- [Directions]: From the entries below, return every line that includes the word "number".

- [Exercise materials]:
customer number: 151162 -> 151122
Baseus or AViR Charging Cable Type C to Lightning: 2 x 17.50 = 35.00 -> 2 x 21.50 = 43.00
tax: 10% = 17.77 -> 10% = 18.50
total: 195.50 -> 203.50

---

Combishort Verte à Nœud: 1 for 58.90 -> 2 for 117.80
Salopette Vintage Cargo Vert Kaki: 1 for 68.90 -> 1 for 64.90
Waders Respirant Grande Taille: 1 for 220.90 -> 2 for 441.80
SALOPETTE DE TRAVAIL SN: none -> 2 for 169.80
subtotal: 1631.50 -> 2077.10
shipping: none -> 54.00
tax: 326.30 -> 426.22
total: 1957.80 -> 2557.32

---

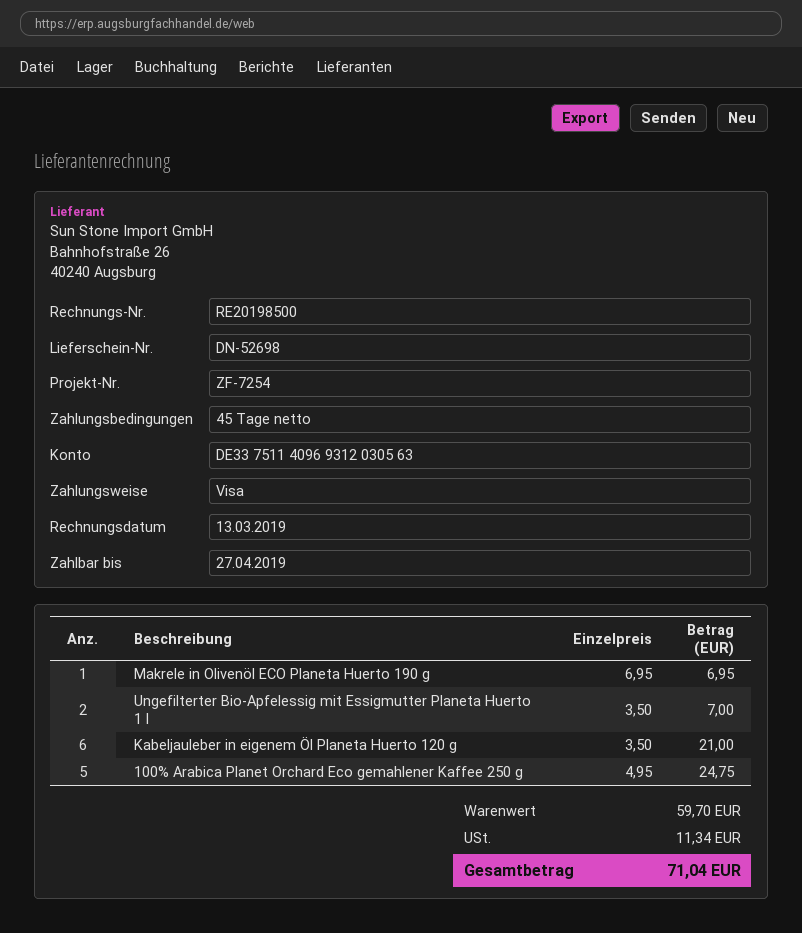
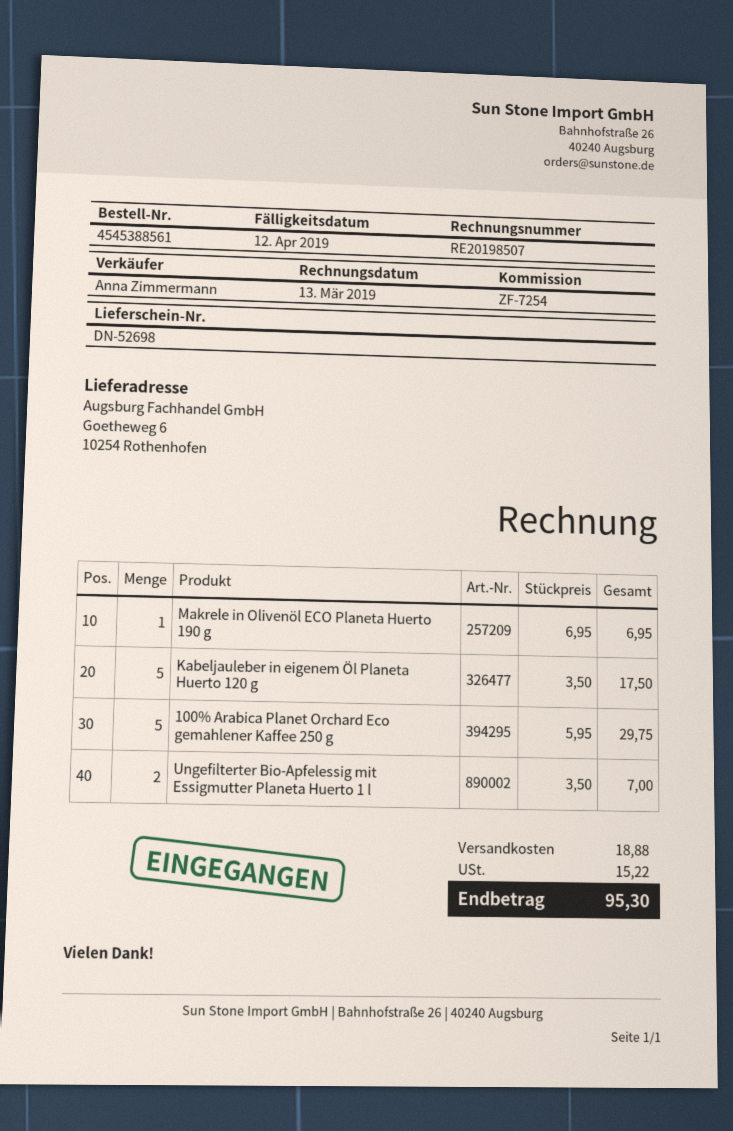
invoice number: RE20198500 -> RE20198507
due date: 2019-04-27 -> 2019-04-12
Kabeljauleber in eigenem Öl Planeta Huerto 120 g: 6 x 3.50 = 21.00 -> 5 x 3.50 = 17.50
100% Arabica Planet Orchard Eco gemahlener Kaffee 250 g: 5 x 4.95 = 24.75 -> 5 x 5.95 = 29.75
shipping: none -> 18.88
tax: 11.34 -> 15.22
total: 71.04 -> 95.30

- [Written solution]:
customer number: 151162 -> 151122
invoice number: RE20198500 -> RE20198507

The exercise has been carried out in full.